- [REQUIRED ACTION]: All of the entries, apart from their pictures, are to be copied verbatim.

[Items from a dataset]
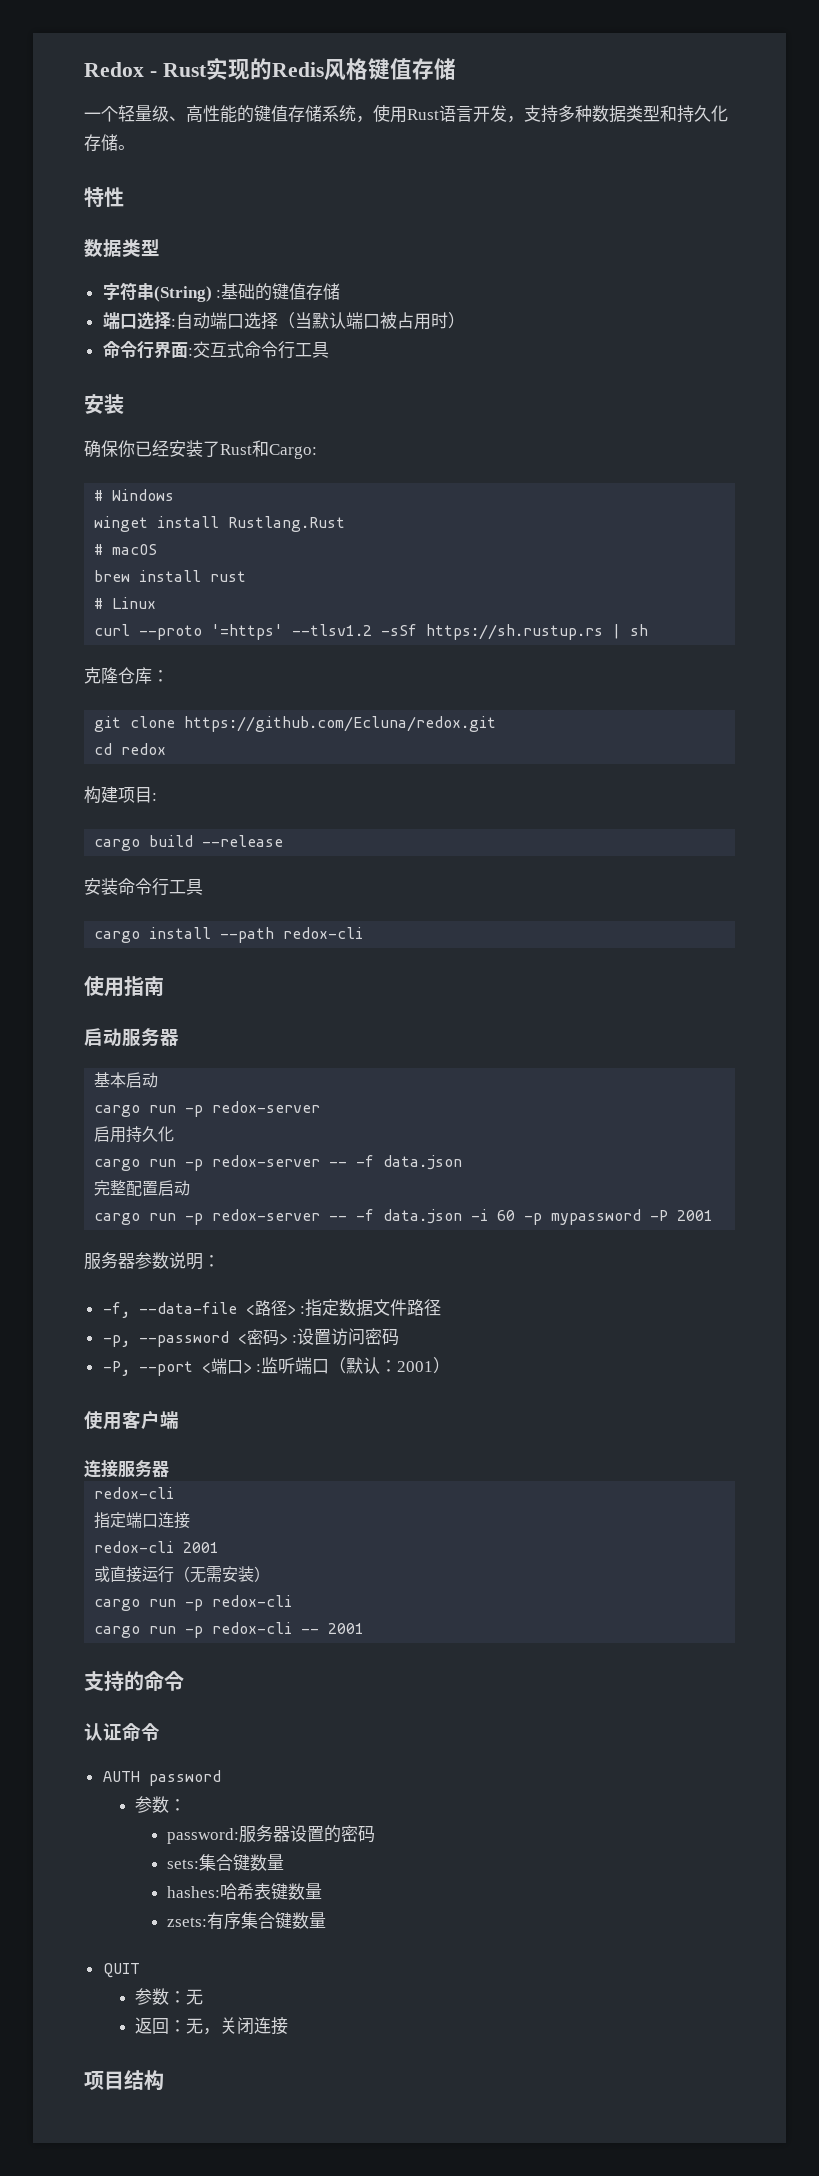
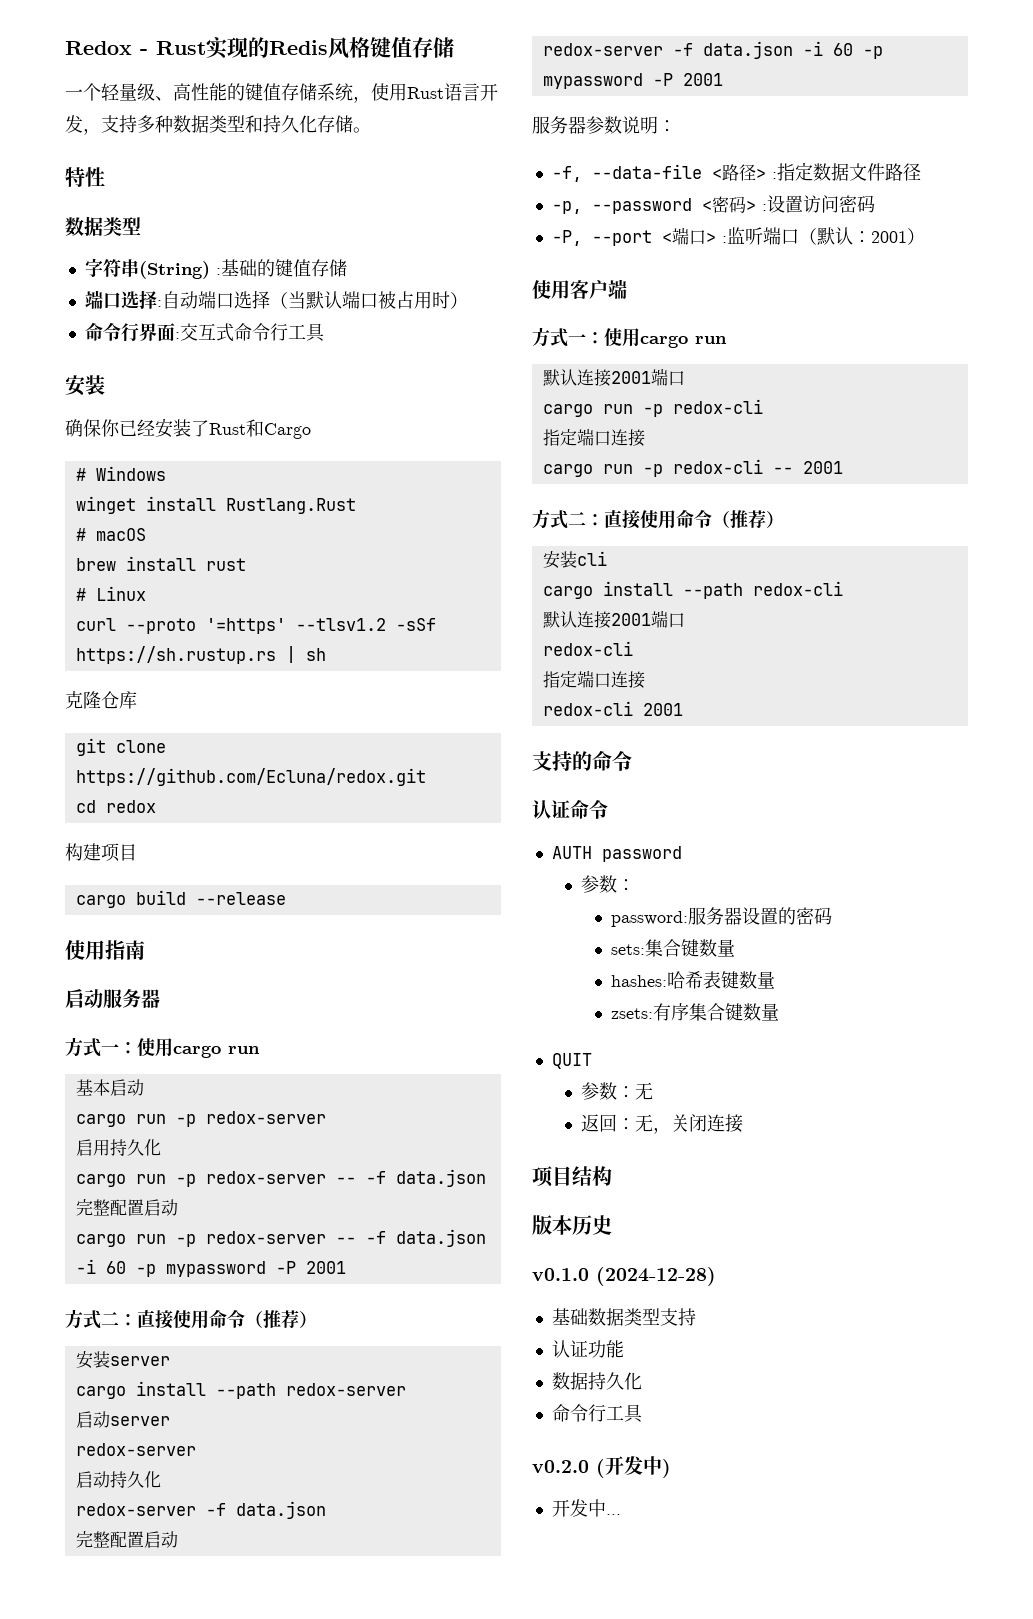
- 确保你已经安装了Rust和Cargo:
+ 确保你已经安装了Rust和Cargo
- 克隆仓库：
+ 克隆仓库
- 构建项目:
+ 构建项目
- 安装命令行工具
- cargo install --path redox-cli
  启动服务器
+ 方式一：使用cargo run
  cargo run -p redox-server -- -f data.json -i 60 -p mypassword -P 2001
+ 方式二：直接使用命令（推荐）
+ 安装server
+ cargo install --path redox-server
+ 启动server
+ redox-server
+ 启动持久化
+ redox-server -f data.json
+ 完整配置启动
+ redox-server -f data.json -i 60 -p mypassword -P 2001
  使用客户端
- 连接服务器
+ 方式一：使用cargo run
+ 默认连接2001端口
+ cargo run -p redox-cli
+ 指定端口连接
+ cargo run -p redox-cli -- 2001
+ 方式二：直接使用命令（推荐）
+ 安装cli
+ cargo install --path redox-cli
+ 默认连接2001端口
- 或直接运行（无需安装）
- cargo run -p redox-cli
- cargo run -p redox-cli -- 2001
+ 版本历史
+ v0.1.0 (2024-12-28)
+ 基础数据类型支持
+ 认证功能
+ 数据持久化
+ 命令行工具
+ v0.2.0 (开发中)
+ 开发中...

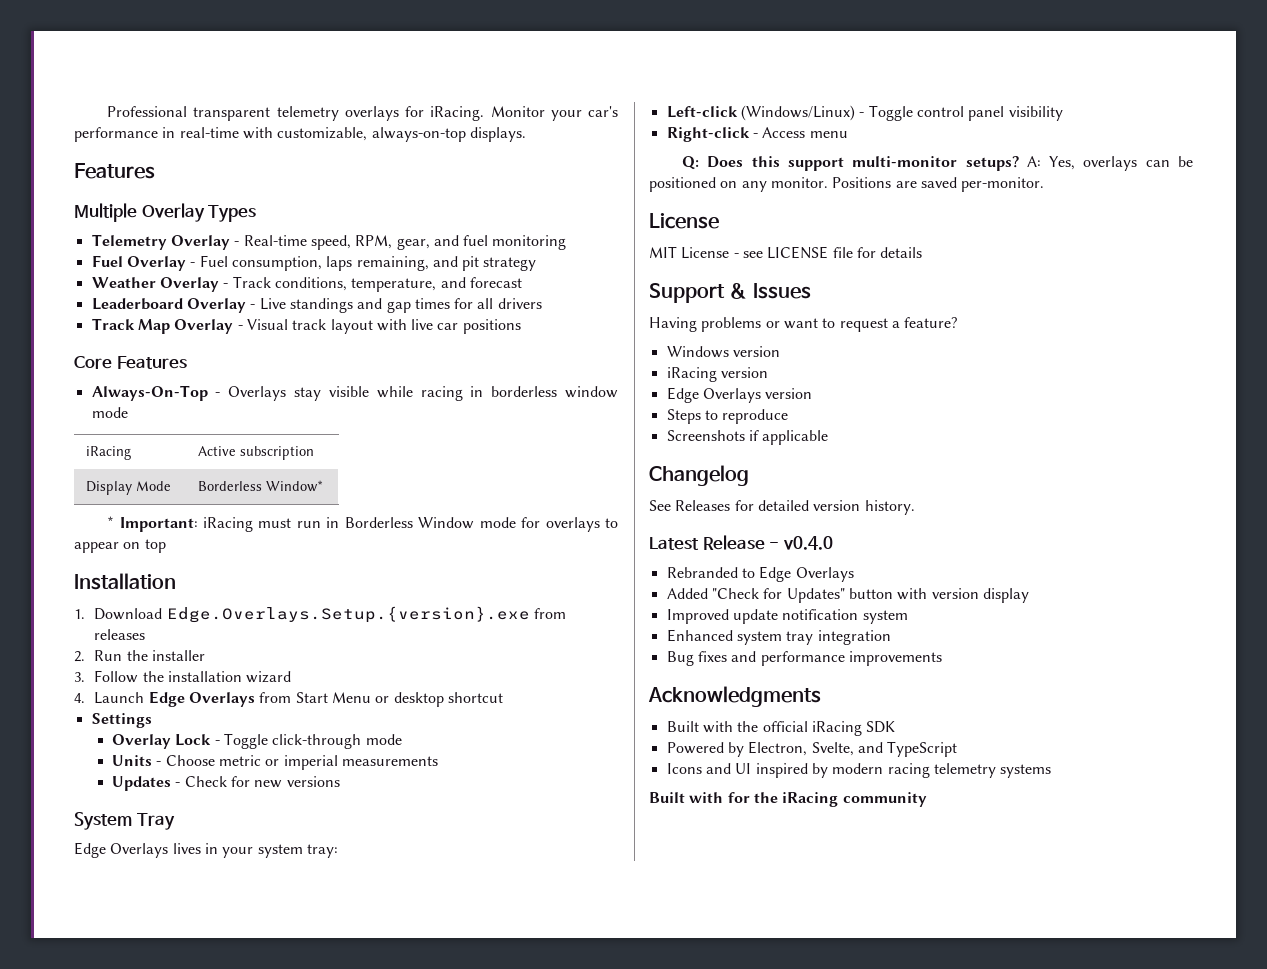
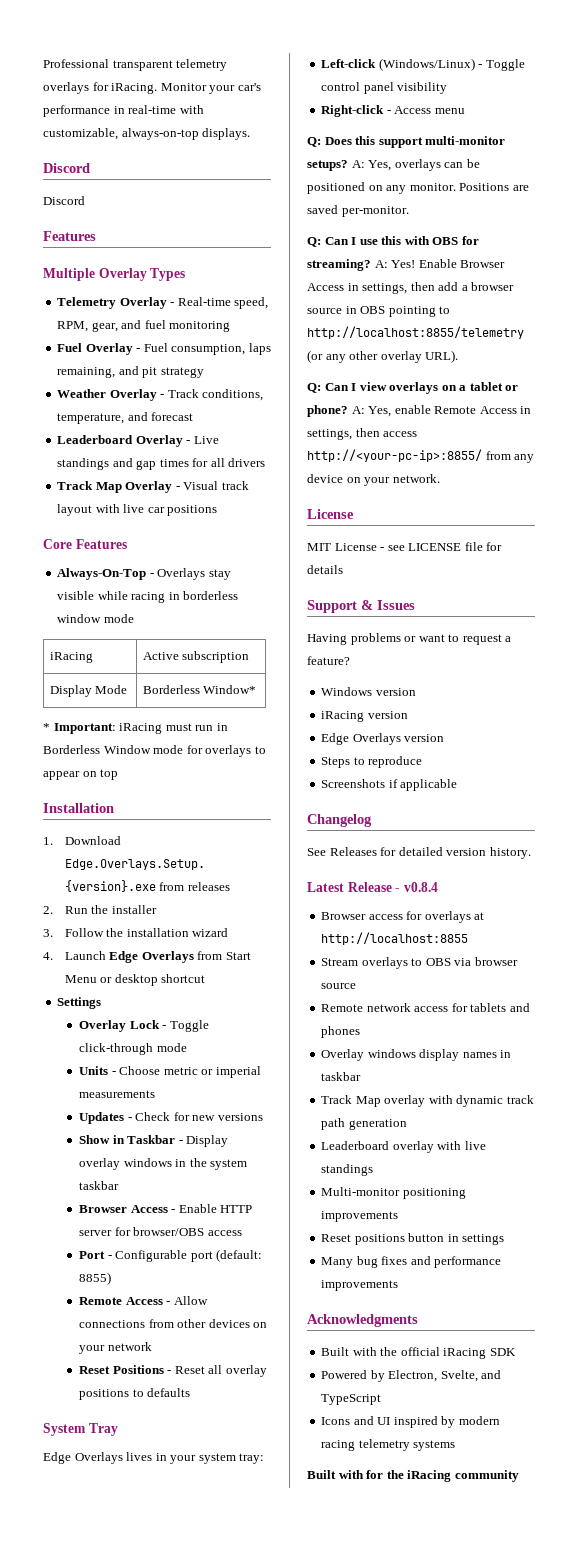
  Monitor your car's performance in real-time with customizable, always-on-top displays.
+ Discord
+ Discord
+ Show in Taskbar - Display overlay windows in the system taskbar
+ Browser Access - Enable HTTP server for browser/OBS access
+ Port - Configurable port (default: 8855)
+ Remote Access - Allow connections from other devices on your network
+ Reset Positions - Reset all overlay positions to defaults
+ Q: Can I use this with OBS for streaming? A: Yes! Enable Browser Access in settings, then add a browser source in OBS pointing to http://localhost:8855/telemetry (or any other overlay URL).
+ Q: Can I view overlays on a tablet or phone? A: Yes, enable Remote Access in settings, then access http://<your-pc-ip>:8855/ from any device on your network.
- Latest Release - v0.4.0
- Rebranded to Edge Overlays
- Added "Check for Updates" button with version display
- Improved update notification system
- Enhanced system tray integration
- Bug fixes and performance improvements
+ Latest Release - v0.8.4
+ Browser access for overlays at http://localhost:8855
+ Stream overlays to OBS via browser source
+ Remote network access for tablets and phones
+ Overlay windows display names in taskbar
+ Track Map overlay with dynamic track path generation
+ Leaderboard overlay with live standings
+ Multi-monitor positioning improvements
+ Reset positions button in settings
+ Many bug fixes and performance improvements

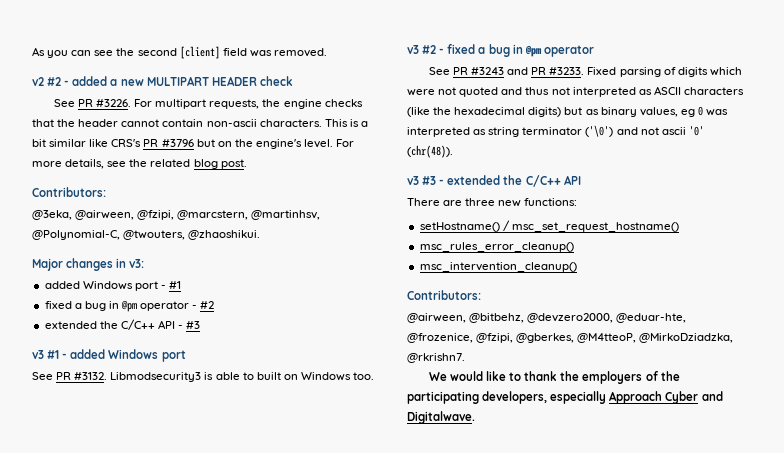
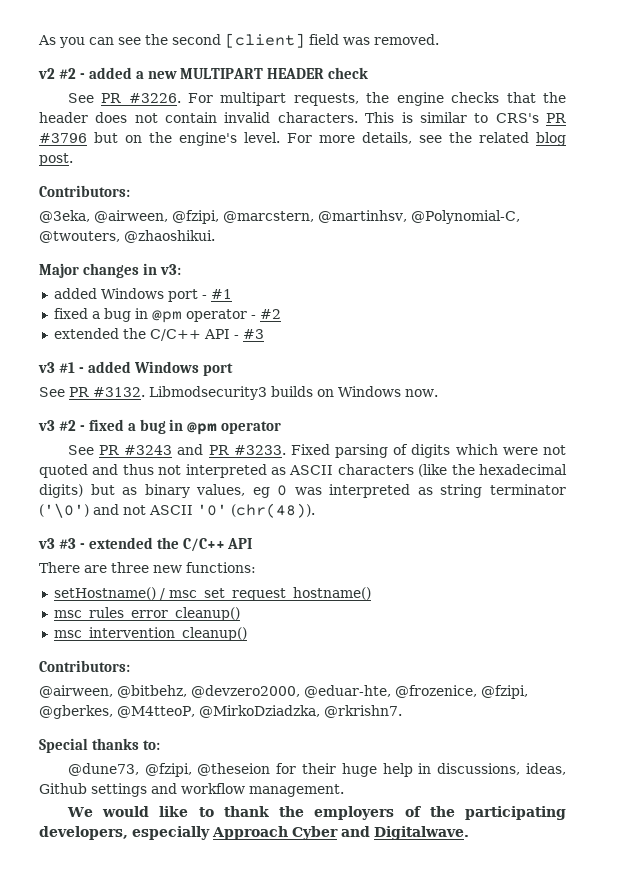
- For multipart requests, the engine checks that the header cannot contain non-ascii characters. This is a bit similar like CRS's PR #3796 but on the engine's level.
+ For multipart requests, the engine checks that the header does not contain invalid characters. This is similar to CRS's PR #3796 but on the engine's level.
- Libmodsecurity3 is able to built on Windows too.
+ Libmodsecurity3 builds on Windows now.
- Fixed parsing of digits which were not quoted and thus not interpreted as ASCII characters (like the hexadecimal digits) but as binary values, eg 0 was interpreted as string terminator ('\0') and not ascii '0' (chr(48)).
+ Fixed parsing of digits which were not quoted and thus not interpreted as ASCII characters (like the hexadecimal digits) but as binary values, eg 0 was interpreted as string terminator ('\0') and not ASCII '0' (chr(48)).
+ Special thanks to:
+ @dune73, @fzipi, @theseion for their huge help in discussions, ideas, Github settings and workflow management.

- [SOLUTION TO THE EXERCISE]:
- 确保你已经安装了Rust和Cargo:
+ 确保你已经安装了Rust和Cargo
- 克隆仓库：
+ 克隆仓库
- 构建项目:
+ 构建项目
- 安装命令行工具
- cargo install --path redox-cli
  启动服务器
+ 方式一：使用cargo run
  cargo run -p redox-server -- -f data.json -i 60 -p mypassword -P 2001
+ 方式二：直接使用命令（推荐）
+ 安装server
+ cargo install --path redox-server
+ 启动server
+ redox-server
+ 启动持久化
+ redox-server -f data.json
+ 完整配置启动
+ redox-server -f data.json -i 60 -p mypassword -P 2001
  使用客户端
- 连接服务器
+ 方式一：使用cargo run
+ 默认连接2001端口
+ cargo run -p redox-cli
+ 指定端口连接
+ cargo run -p redox-cli -- 2001
+ 方式二：直接使用命令（推荐）
+ 安装cli
+ cargo install --path redox-cli
+ 默认连接2001端口
- 或直接运行（无需安装）
- cargo run -p redox-cli
- cargo run -p redox-cli -- 2001
+ 版本历史
+ v0.1.0 (2024-12-28)
+ 基础数据类型支持
+ 认证功能
+ 数据持久化
+ 命令行工具
+ v0.2.0 (开发中)
+ 开发中...

  Monitor your car's performance in real-time with customizable, always-on-top displays.
+ Discord
+ Discord
+ Show in Taskbar - Display overlay windows in the system taskbar
+ Browser Access - Enable HTTP server for browser/OBS access
+ Port - Configurable port (default: 8855)
+ Remote Access - Allow connections from other devices on your network
+ Reset Positions - Reset all overlay positions to defaults
+ Q: Can I use this with OBS for streaming? A: Yes! Enable Browser Access in settings, then add a browser source in OBS pointing to http://localhost:8855/telemetry (or any other overlay URL).
+ Q: Can I view overlays on a tablet or phone? A: Yes, enable Remote Access in settings, then access http://<your-pc-ip>:8855/ from any device on your network.
- Latest Release - v0.4.0
- Rebranded to Edge Overlays
- Added "Check for Updates" button with version display
- Improved update notification system
- Enhanced system tray integration
- Bug fixes and performance improvements
+ Latest Release - v0.8.4
+ Browser access for overlays at http://localhost:8855
+ Stream overlays to OBS via browser source
+ Remote network access for tablets and phones
+ Overlay windows display names in taskbar
+ Track Map overlay with dynamic track path generation
+ Leaderboard overlay with live standings
+ Multi-monitor positioning improvements
+ Reset positions button in settings
+ Many bug fixes and performance improvements

- For multipart requests, the engine checks that the header cannot contain non-ascii characters. This is a bit similar like CRS's PR #3796 but on the engine's level.
+ For multipart requests, the engine checks that the header does not contain invalid characters. This is similar to CRS's PR #3796 but on the engine's level.
- Libmodsecurity3 is able to built on Windows too.
+ Libmodsecurity3 builds on Windows now.
- Fixed parsing of digits which were not quoted and thus not interpreted as ASCII characters (like the hexadecimal digits) but as binary values, eg 0 was interpreted as string terminator ('\0') and not ascii '0' (chr(48)).
+ Fixed parsing of digits which were not quoted and thus not interpreted as ASCII characters (like the hexadecimal digits) but as binary values, eg 0 was interpreted as string terminator ('\0') and not ASCII '0' (chr(48)).
+ Special thanks to:
+ @dune73, @fzipi, @theseion for their huge help in discussions, ideas, Github settings and workflow management.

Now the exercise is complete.